Task description:
Go through the records and copy each line where the string "Guide" occurs.

Records shown:
%%
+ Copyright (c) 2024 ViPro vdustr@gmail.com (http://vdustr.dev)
%%
%%
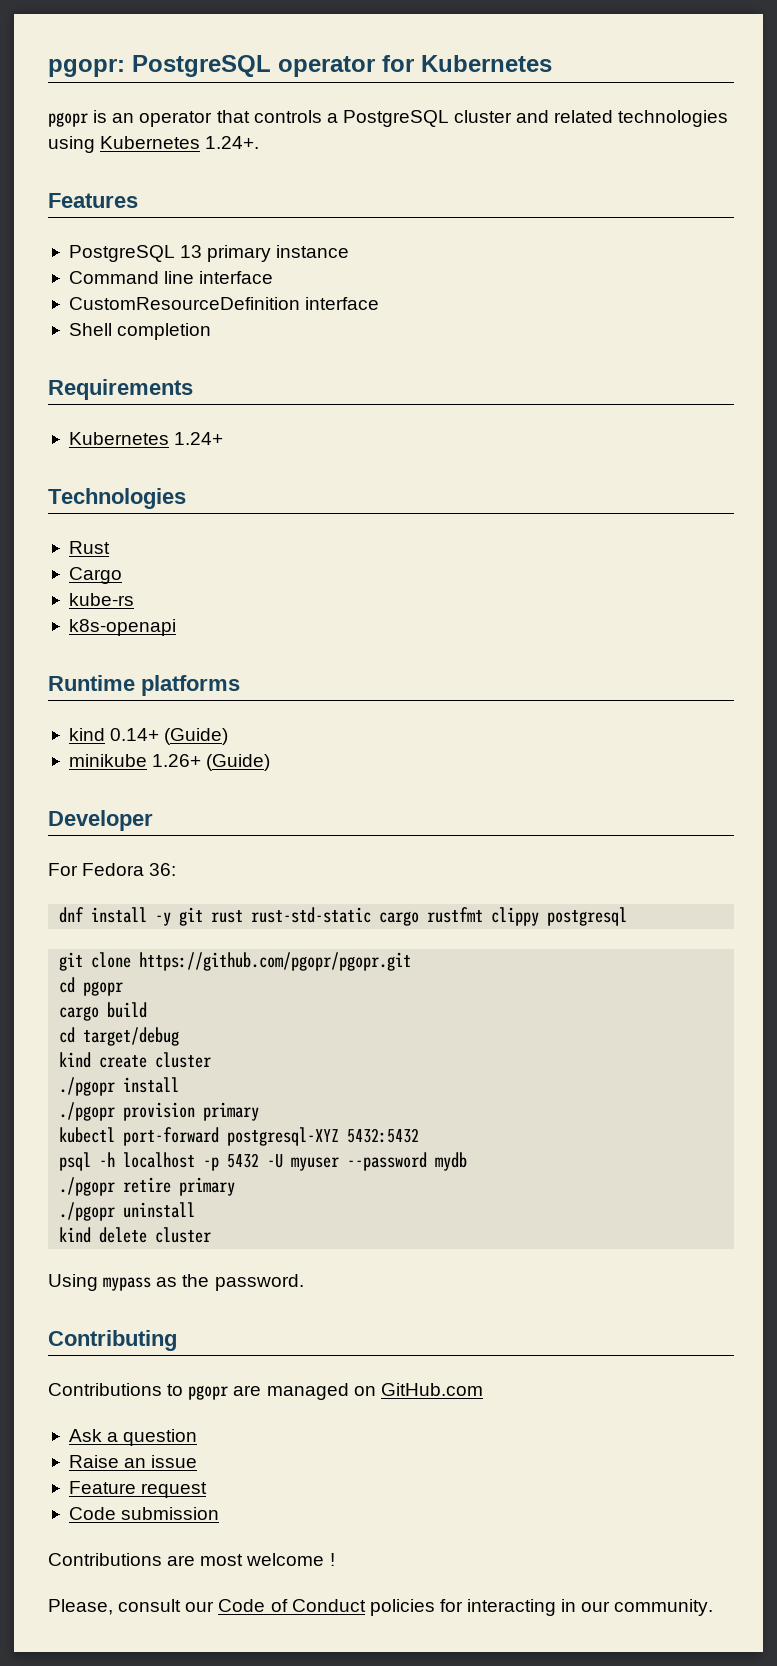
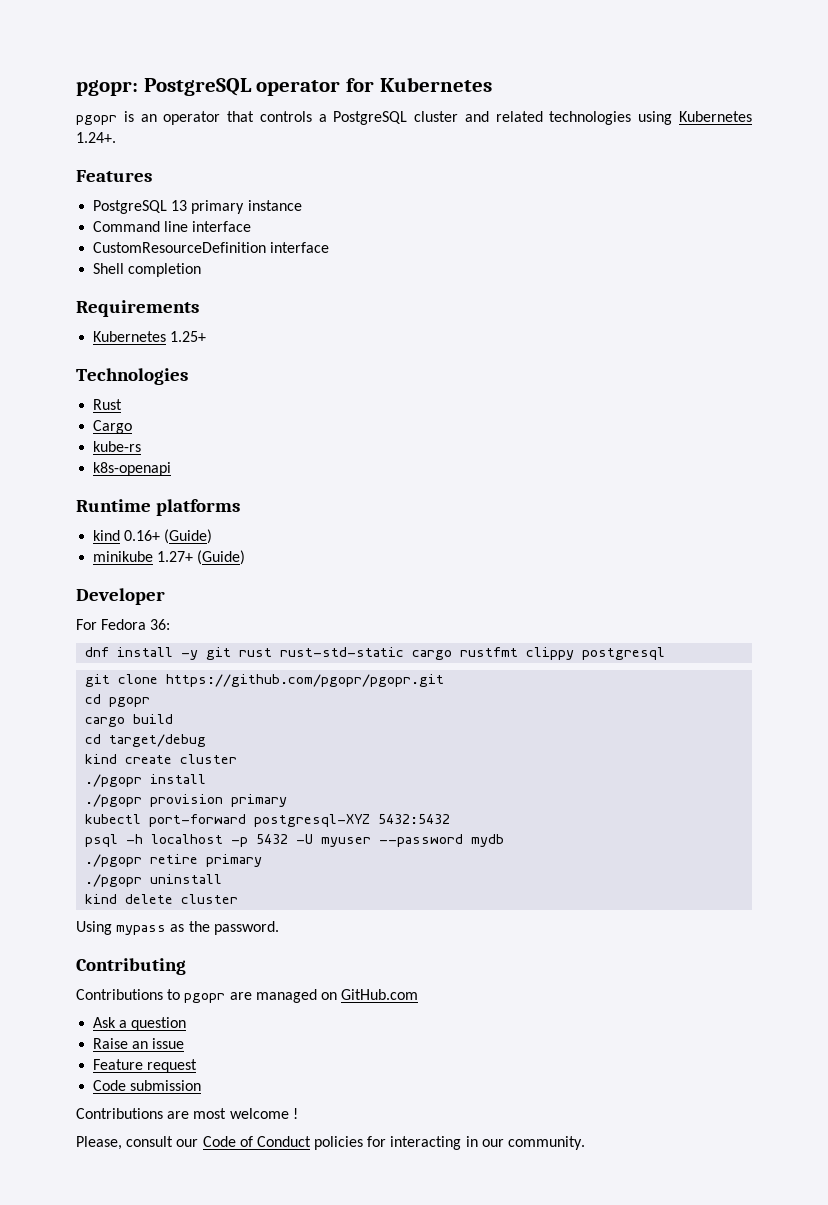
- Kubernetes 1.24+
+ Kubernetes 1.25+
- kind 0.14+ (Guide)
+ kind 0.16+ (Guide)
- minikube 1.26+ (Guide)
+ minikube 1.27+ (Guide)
%%
Written solution:
- kind 0.14+ (Guide)
+ kind 0.16+ (Guide)
- minikube 1.26+ (Guide)
+ minikube 1.27+ (Guide)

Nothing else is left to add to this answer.